X

Artikel 24 – Modelreglement van splitsing van eigendom 1972

H. Ontzegging van het gebruik van privé gedeelten


(zie artikel 875 f lid 4 Burgerlijk Wetboek)

Artikel 24

Modelreglement van splitsing van eigendom 1972
  1. Aan de eigenaar die zelf het recht van gebruik uitoefent en die:

    1. de bepalingen van het reglement of het huishoudelijk reglement of de bepalingen bedoeld in artikel 876 c van het Burgerlijk Wetboek niet nakomt of overtreedt;

    2. zich schuldig maakt aan onbehoorlijk gedrag jegens de andere eigenaars en/of gebruikers,

    kan door de vergadering een waarschuwing worden gegeven dat indien hij ondanks deze waarschuwing binnen een jaar nadat hij deze heeft ontvangen andermaal een of meer der genoemde gedragingen verricht of voortzet, de vergadering overgaat tot de in het volgende lid bedoelde maatregel.

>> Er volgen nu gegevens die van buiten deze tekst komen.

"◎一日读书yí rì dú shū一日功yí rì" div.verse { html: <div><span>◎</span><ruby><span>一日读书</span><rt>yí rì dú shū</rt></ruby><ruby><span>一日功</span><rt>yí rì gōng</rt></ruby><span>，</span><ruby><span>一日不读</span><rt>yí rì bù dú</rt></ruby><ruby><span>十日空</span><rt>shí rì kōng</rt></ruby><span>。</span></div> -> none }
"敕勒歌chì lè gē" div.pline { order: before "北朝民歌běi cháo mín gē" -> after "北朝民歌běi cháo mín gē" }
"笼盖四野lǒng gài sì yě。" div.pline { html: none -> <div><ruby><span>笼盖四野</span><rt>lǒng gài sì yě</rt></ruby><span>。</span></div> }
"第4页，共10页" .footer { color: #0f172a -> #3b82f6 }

  2. Wordt een of meer der in het vorige lid bedoelde gedragingen binnen genoemde termijn andermaal gepleegd of wordt deze voortgezet, dan kan de vergadering besluiten tot ontzegging van het gebruik van het privé gedeelte dat aan de eigenaar toekomt.

  3. De vergadering besluit niet tot het geven van een waarschuwing of besluit niet tot ontzegging van het gebruik dan na verhoor of behoorlijke oproeping van de eigenaar. De oproeping geschiedt ten minste veertien dagen vóór de dag van de vergadering, en wel bij aangetekende brief met vermelding van de gerezen bezwaren. De eigenaar kan zich ter vergadering doen vertegenwoordigen of doen bijstaan door een raadsman.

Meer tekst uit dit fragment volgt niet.